The prospective Fuehrer-for-a-day’s arsenal of lies grows more bizarre every day. Not only does the would-be emperor of the U.R.A. (United Reich of America) have no clothes, he has revealed himself to be a rambling, flatulent, incontinent racist with a spray-on tan and a molting hair weave. Yet despite his monotonous tantrums, incessant whining, and petulant Mussoliniesque pouts, he is still considered mature enough to again serve as commander-in-chief.
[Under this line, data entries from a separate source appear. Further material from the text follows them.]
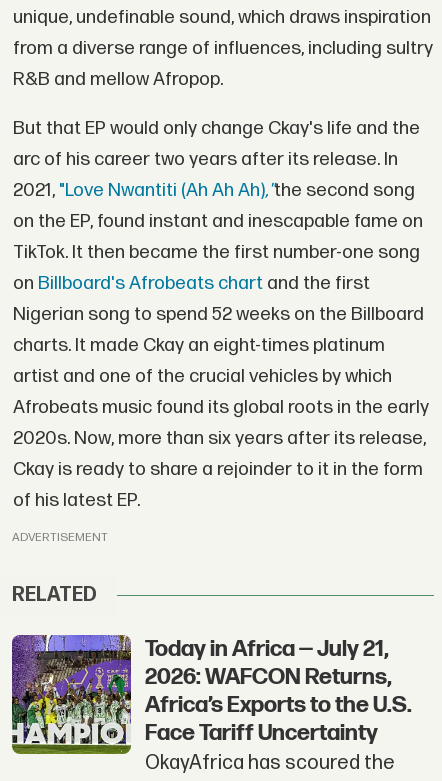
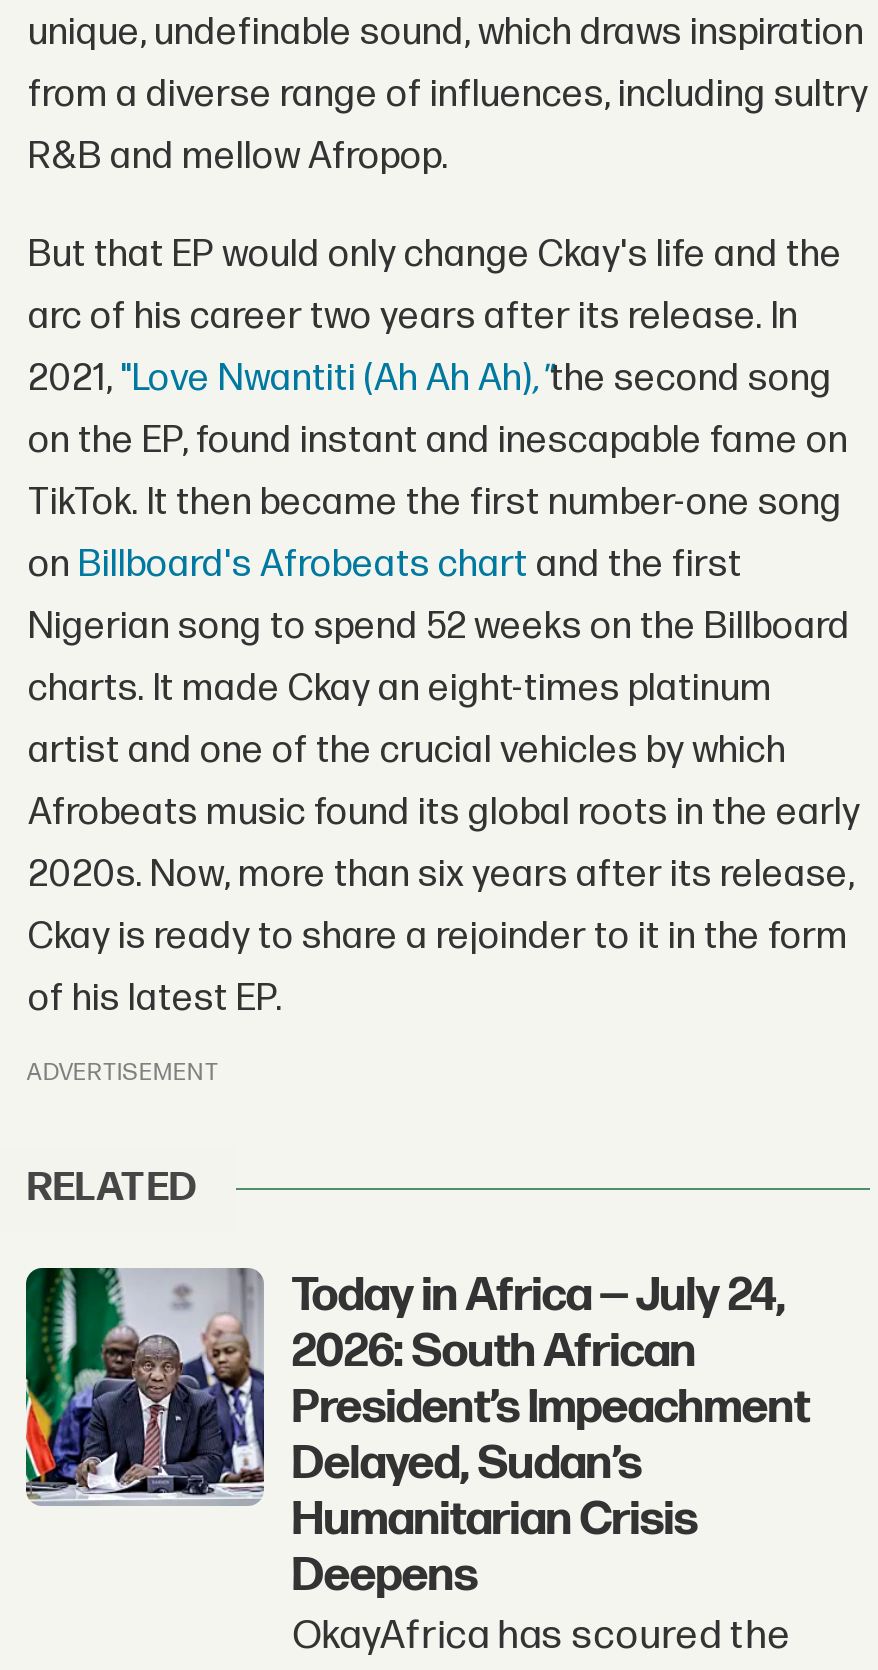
- [image]
- Today in Africa — July 21,
- 2026: WAFCON Returns,
- Africa’s Exports to the U.S.
- Face Tariff Uncertainty
+ [image]
+ Today in Africa — July 24,
+ 2026: South African
+ President’s Impeachment
+ Delayed, Sudan’s
+ Humanitarian Crisis
+ Deepens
If Harris shows even the slightest sign of emotion, she is hysterical; Trump, in contrast, no matter how bombastic and belligerent his responses, is seen by his idolaters as manly, steely-eyed reason personified. Yet, during the debate, the “low IQ” Harris, in the immortal words of former RNC chair Michael Steele, “spanked that ass.” The best that Trump’s supporters can come up with to explain their messiah’s failure is to claim that ABC gave Harris the questions in advance and she was wearing Nova H1 audio earrings.

In a normal world, rumors that Haitians are eating dogs and cats would be hard to swallow; groundless accusations of rigged elections and audio devices hidden in jewelry would fall on deaf ears.

You can’t make this shit up. Then again, they have and they do.

Note

[1] I have chosen not to capitalize “black” until there is substantive reform of American police enforcement and the criminal justice system that results in the criminal prosecution of those who use excessive force and a systemic, long-term reduction in the number of police killings and brutalization of black people.